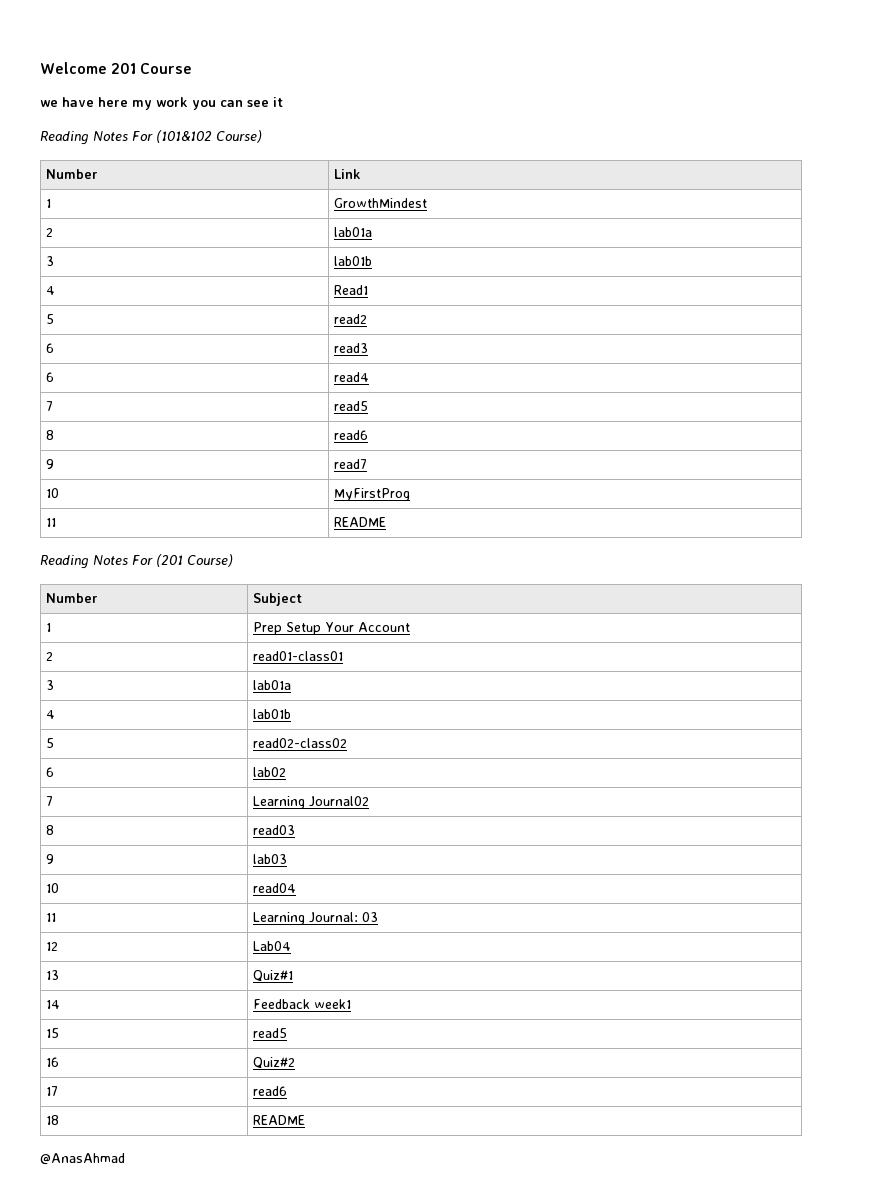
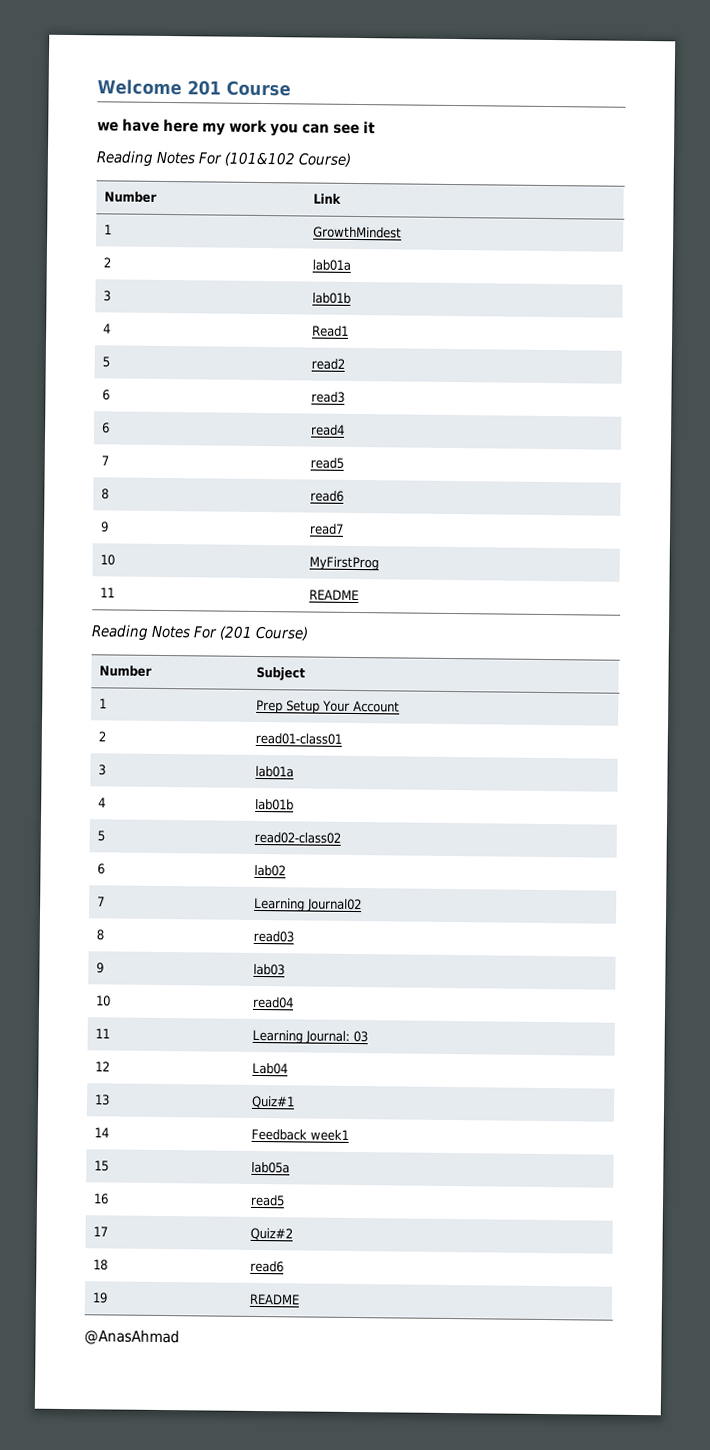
[252,1028,287,1038] read5 -> [251,1161,291,1174] lab05a
[252,1057,295,1069] Quiz#2 -> [250,1194,286,1207] read5
[252,1086,287,1096] [45,1115,59,1125] | read6 // 18 -> [250,1227,294,1241] [93,1259,109,1271] [250,1260,285,1273] [92,1292,109,1304] | Quiz#2 // 18 | read6 // 19

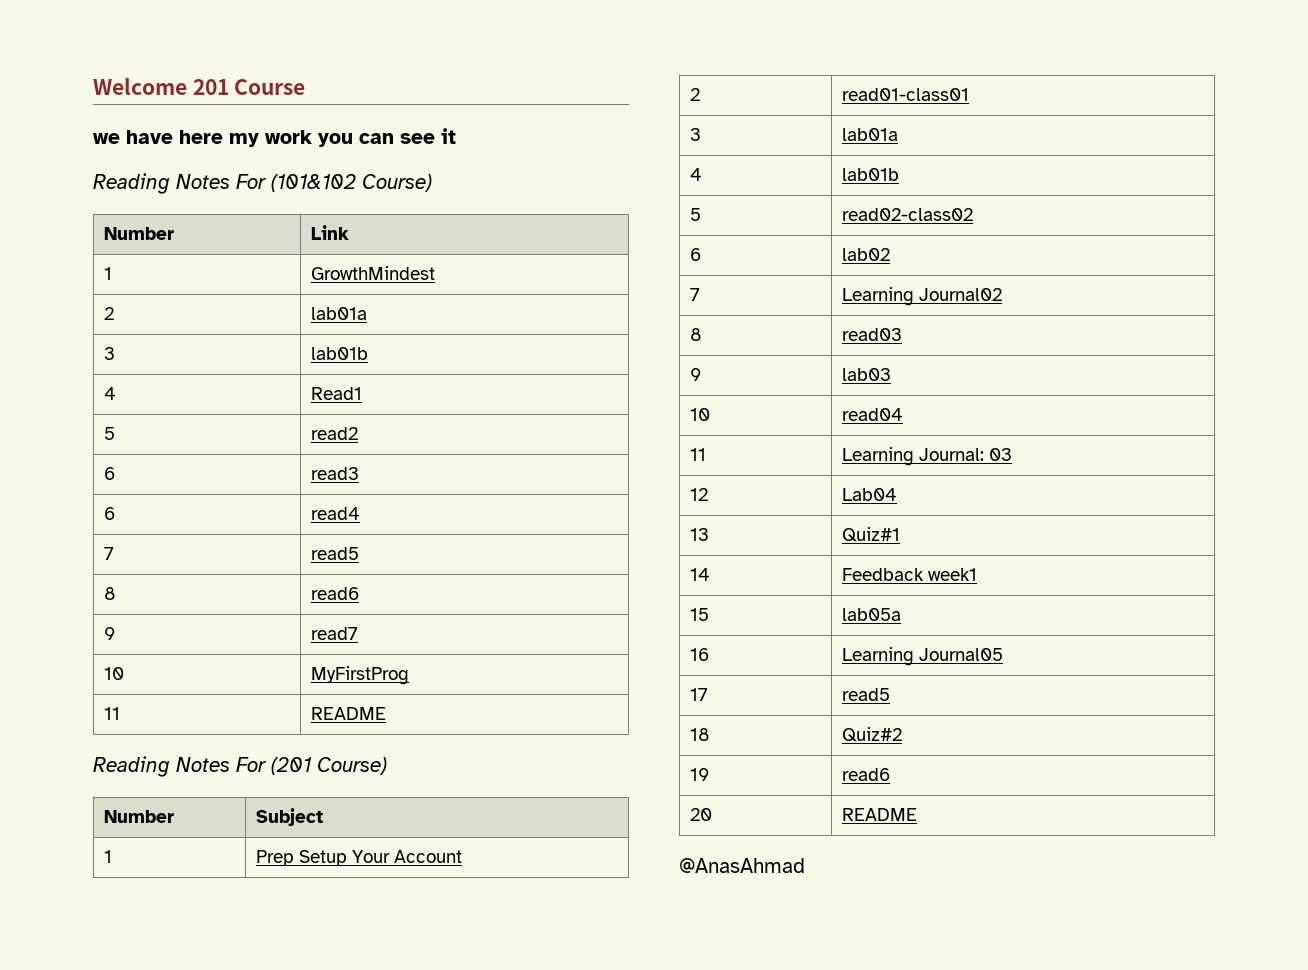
[250,1194,286,1207] read5 -> [842,647,1004,666] Learning Journal05
[250,1227,294,1241] Quiz#2 -> [842,688,891,701] read5
[250,1260,285,1273] [92,1292,109,1304] | read6 // 19 -> [842,727,903,742] [690,768,710,781] [842,768,891,781] [690,808,713,821] | Quiz#2 // 19 | read6 // 20

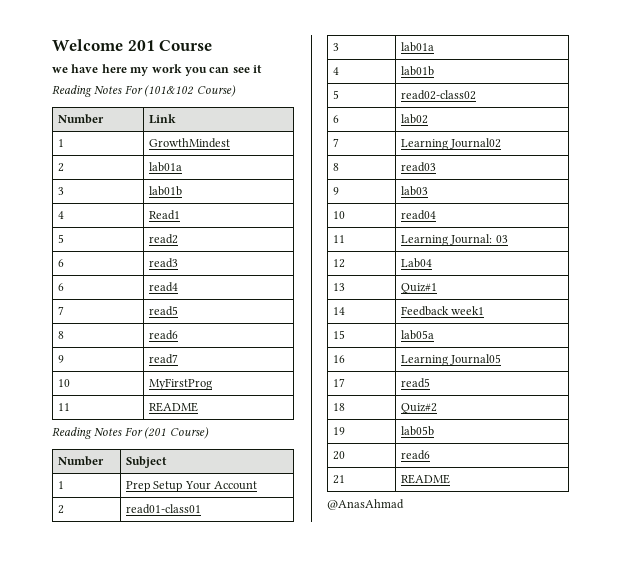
[842,768,891,781] [690,808,713,821] | read6 // 20 -> [400,426,434,436] [332,451,345,460] [400,450,430,460] [332,475,345,484] | lab05b // 20 | read6 // 21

- **TASK INSTRUCTIONS**
The expected output is the full data above, reproduced exactly with no images.

- **ANSWER TO THIS PROBLEM**
[252,1028,287,1038] read5 -> [251,1161,291,1174] lab05a
[252,1057,295,1069] Quiz#2 -> [250,1194,286,1207] read5
[252,1086,287,1096] [45,1115,59,1125] | read6 // 18 -> [250,1227,294,1241] [93,1259,109,1271] [250,1260,285,1273] [92,1292,109,1304] | Quiz#2 // 18 | read6 // 19

[250,1194,286,1207] read5 -> [842,647,1004,666] Learning Journal05
[250,1227,294,1241] Quiz#2 -> [842,688,891,701] read5
[250,1260,285,1273] [92,1292,109,1304] | read6 // 19 -> [842,727,903,742] [690,768,710,781] [842,768,891,781] [690,808,713,821] | Quiz#2 // 19 | read6 // 20

[842,768,891,781] [690,808,713,821] | read6 // 20 -> [400,426,434,436] [332,451,345,460] [400,450,430,460] [332,475,345,484] | lab05b // 20 | read6 // 21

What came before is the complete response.